Task item → Nothing but the lines from the one with "html: <span><span>4.</span><span>Blues de" through the last line of the entries below should appear in the copy, please, and no pictures.

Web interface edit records
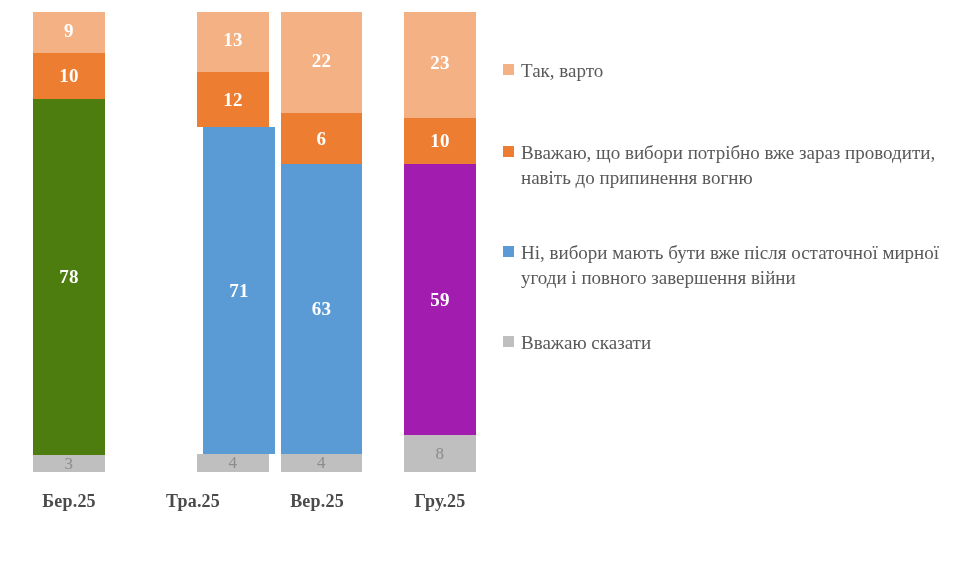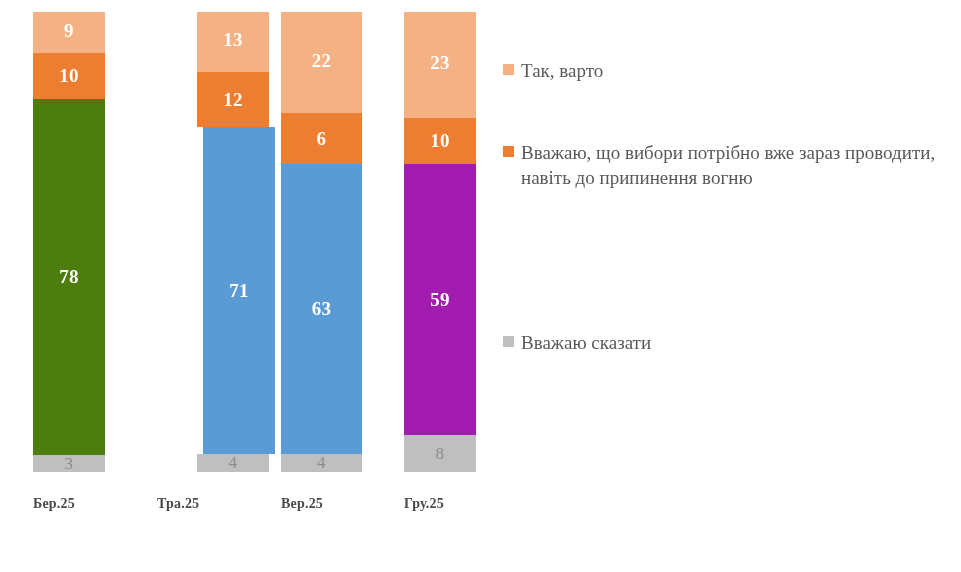"Ні, вибори мають бути вже" div.legend-item { html: none -> <div> <span></span> <span>Ні, вибори мають бути вже після остаточної мирної угоди і повного завершення війни</span> </div> }
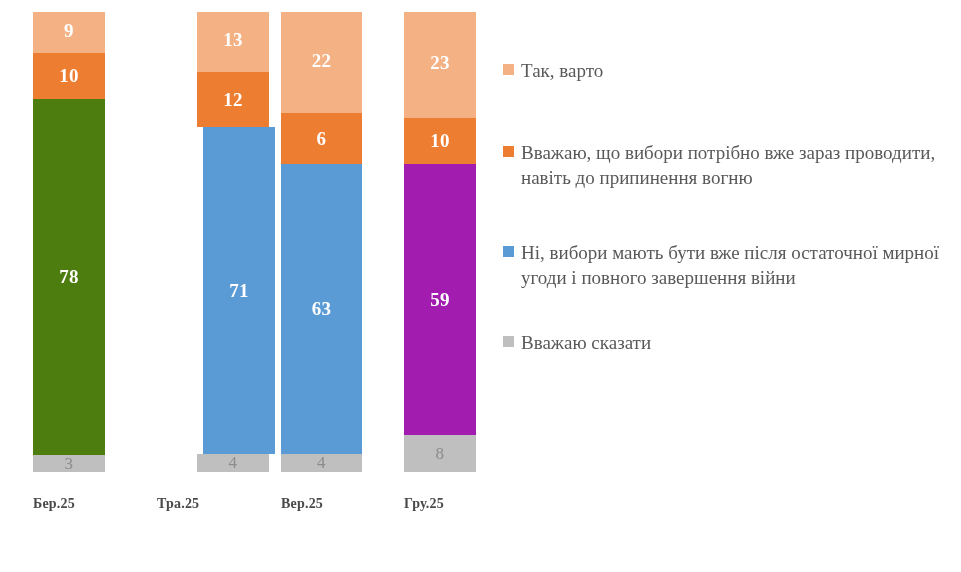"Бер.25" .cat-label { font-size: 14px -> 18px; text-align: none -> center }
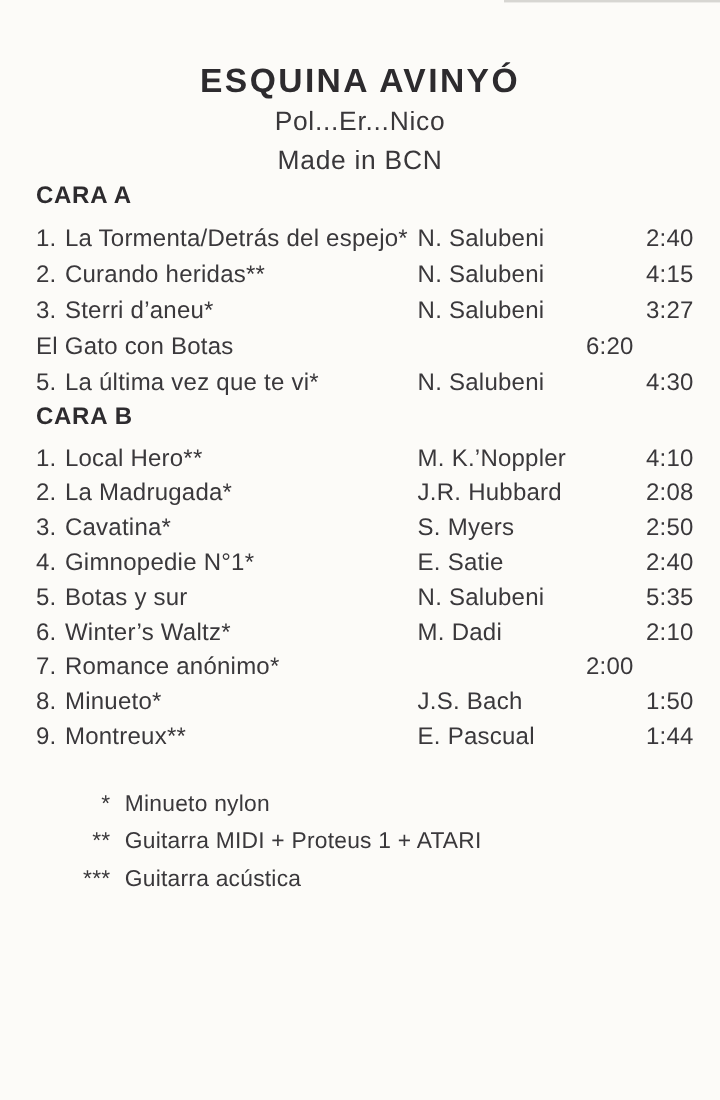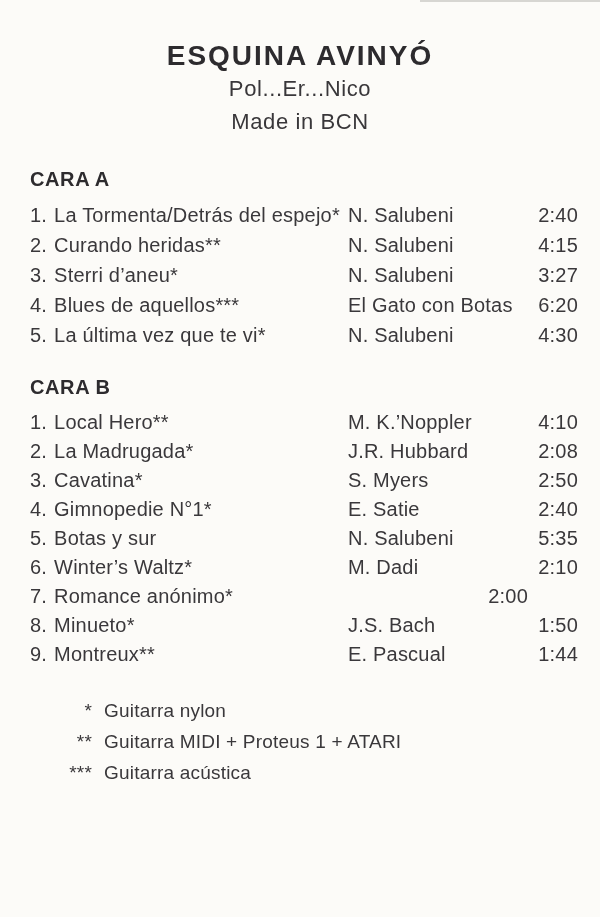"ESQUINA AVINYÓ" .header { padding-top: 40px -> 52px }
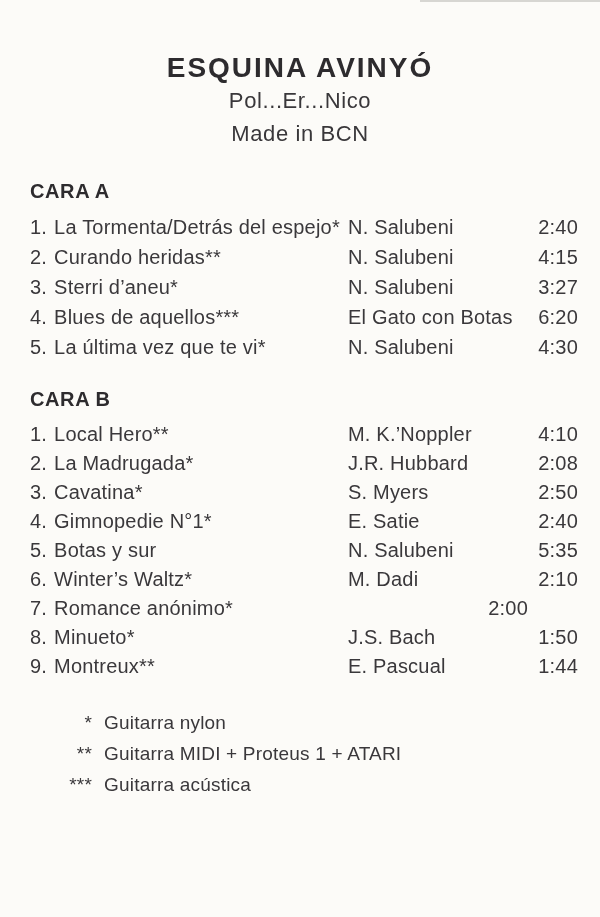"CARA A" .side-a { margin-top: 28px -> none }
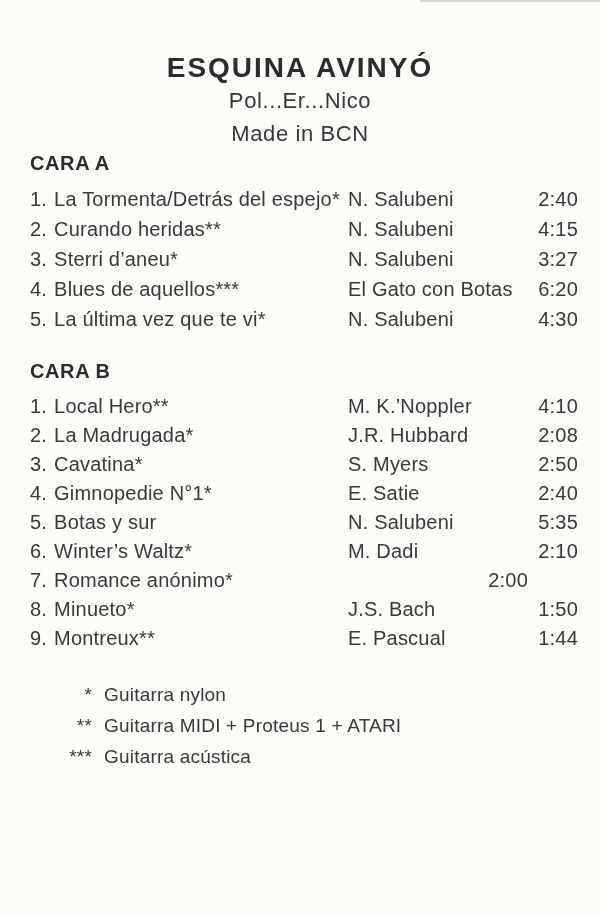"4. Blues de aquellos***" span.track-title { html: <span><span>4.</span><span>Blues de aquellos***</span></span> -> none }
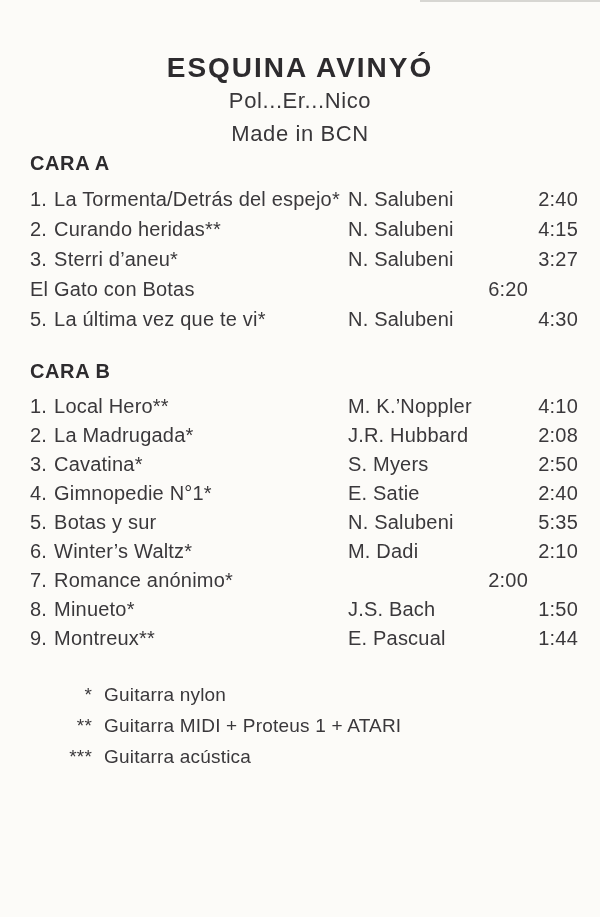"CARA B" .side-b { margin-top: 24px -> none }
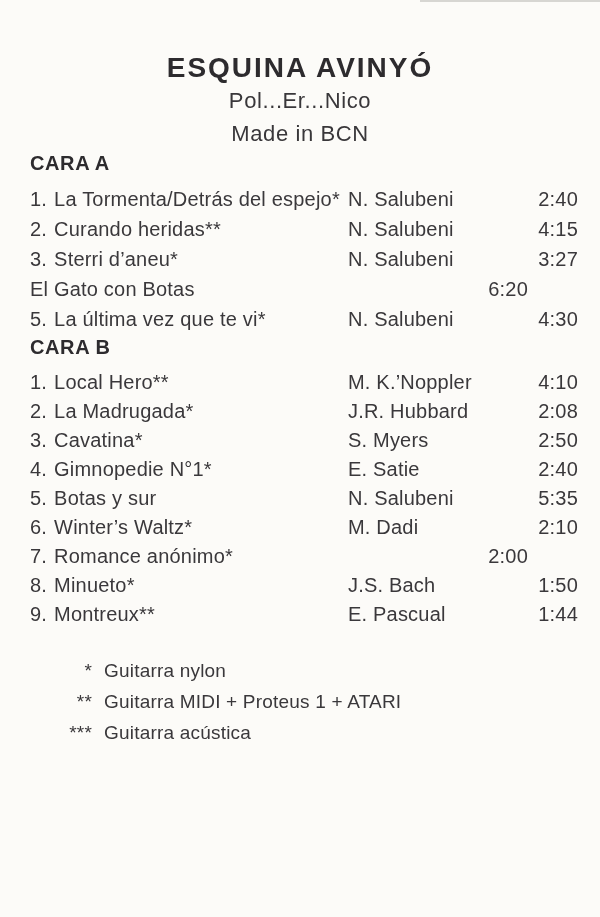"Guitarra nylon" span.fn-text { text: Guitarra -> Minueto }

Answer space →
"4. Blues de aquellos***" span.track-title { html: <span><span>4.</span><span>Blues de aquellos***</span></span> -> none }
"CARA B" .side-b { margin-top: 24px -> none }
"Guitarra nylon" span.fn-text { text: Guitarra -> Minueto }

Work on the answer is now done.